= Template-guided self-assembly =

Fabrication process

Template-guided self-assembly is a versatile fabrication process that can arrange various micrometer to nanometer sized particles into lithographically created template with defined patterns. The process contains the following four steps.

== Create Template ==
The "template" can be created by either photolithography or e-beam lithography to define binding sites for various building blocks. The binding sites should reflect the footprint of the building blocks or clusters to be bound.

== Surface Treatment ==
After film development, the created pattern is treated with charged polymers in order to “stick” the particles. Take poly-lysine as an example, the poly-lysine will cover the negatively charged glass surface and turn the charge to be positive; it thus can non-specifically bind negatively charged metallic nanoparticles.

== Particle Assembly ==
To do particle assembly, treated pattern is submerged in a small amount of aqueous solution of particles.

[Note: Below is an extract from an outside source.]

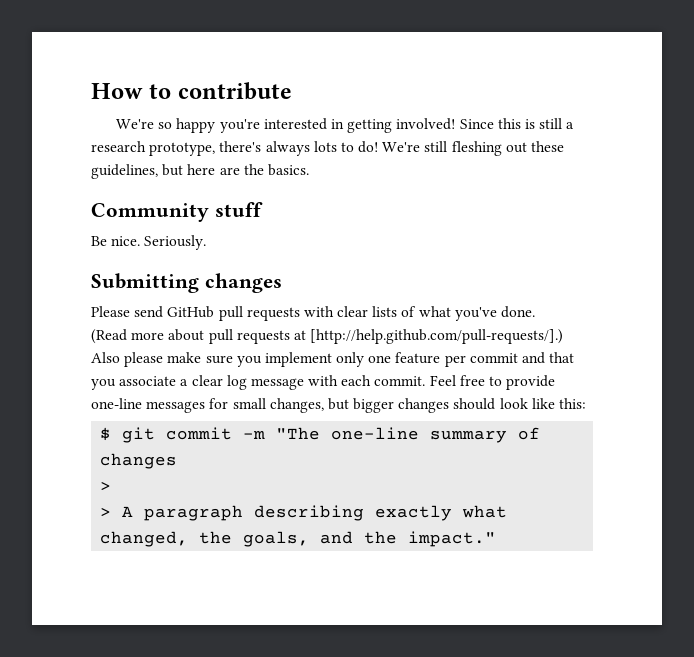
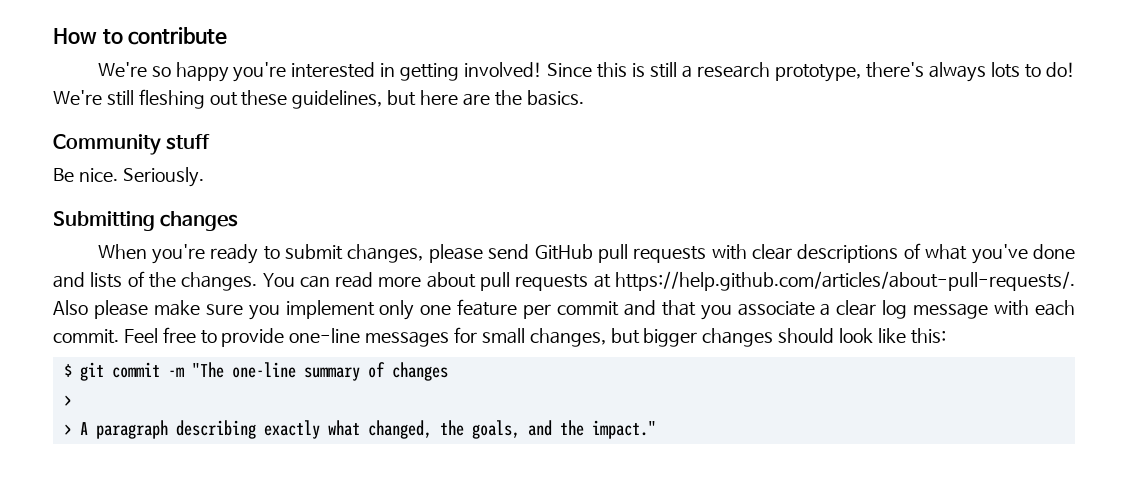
- Please send GitHub pull requests with clear lists of what you've done.
- (Read more about pull requests at [http://help.github.com/pull-requests/].) Also please make sure you implement only one feature per commit and that you associate a clear log message with each commit.
+ When you're ready to submit changes, please send GitHub pull requests with clear descriptions of what you've done and lists of the changes. You can read more about pull requests at https://help.github.com/articles/about-pull-requests/. Also please make sure you implement only one feature per commit and that you associate a clear log message with each commit.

A few approaches can be used to facilitate the binding efficiency. One of them is to use capillary force at the edge of the aqueous droplet to “push” the particles into the binding sites. If assembling multiple types of particles, the particles should be assembled in the order of decreasing sizes. For example, if assembling both 60 nm gold nanoparticles as well as 40 nm silver nanoparticles, 60 nm gold nanoparticles should be applied first because it is too big to enter binding sites tailored for 40 nm particles. Rationally design the binding sequence as well as the binding site sizes can result in minimizing the binding errors from occurring.

== Remove Template ==
After binding of all building blocks, the template can be removed by either dissolving in an organic solvent, or stripped off by a scotch tape.